§ AVAILABLE DATA:
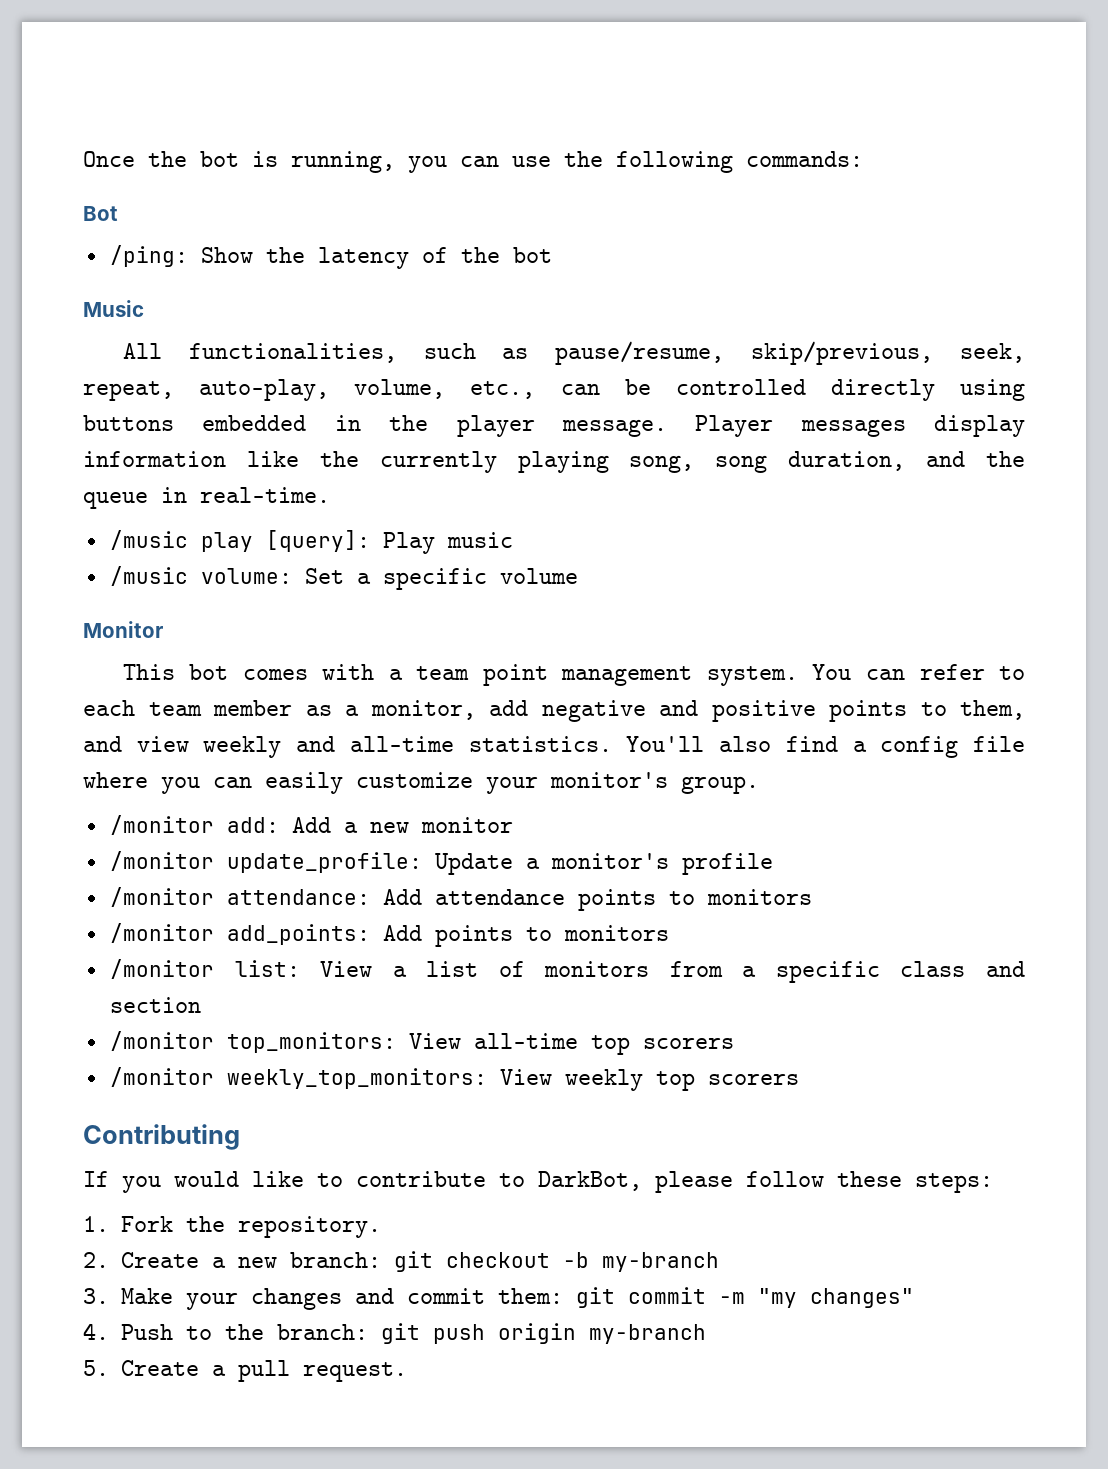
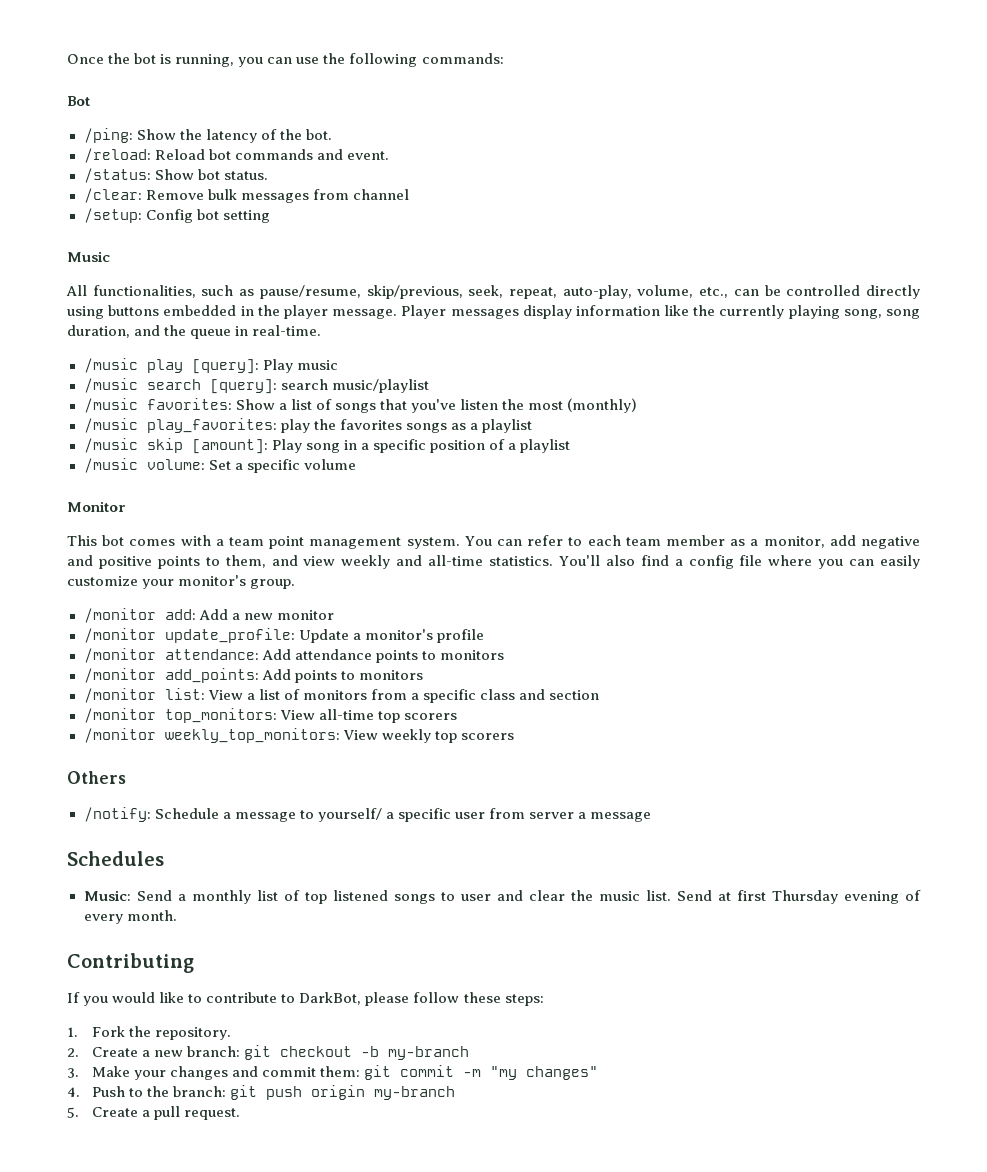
- /ping: Show the latency of the bot
+ /ping: Show the latency of the bot.
+ /reload: Reload bot commands and event.
+ /status: Show bot status.
+ /clear: Remove bulk messages from channel
+ /setup: Config bot setting
+ /music search [query]: search music/playlist
+ /music favorites: Show a list of songs that you've listen the most (monthly)
+ /music play_favorites: play the favorites songs as a playlist
+ /music skip [amount]: Play song in a specific position of a playlist
+ Others
+ /notify: Schedule a message to yourself/ a specific user from server a message
+ Schedules
+ Music: Send a monthly list of top listened songs to user and clear the music list. Send at first Thursday evening of every month.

§ WHAT YOU NEED TO DO:
All lines above that include the word "songs" must be copied into the answer.

§ ANSWER BOX:
+ /music favorites: Show a list of songs that you've listen the most (monthly)
+ /music play_favorites: play the favorites songs as a playlist
+ Music: Send a monthly list of top listened songs to user and clear the music list. Send at first Thursday evening of every month.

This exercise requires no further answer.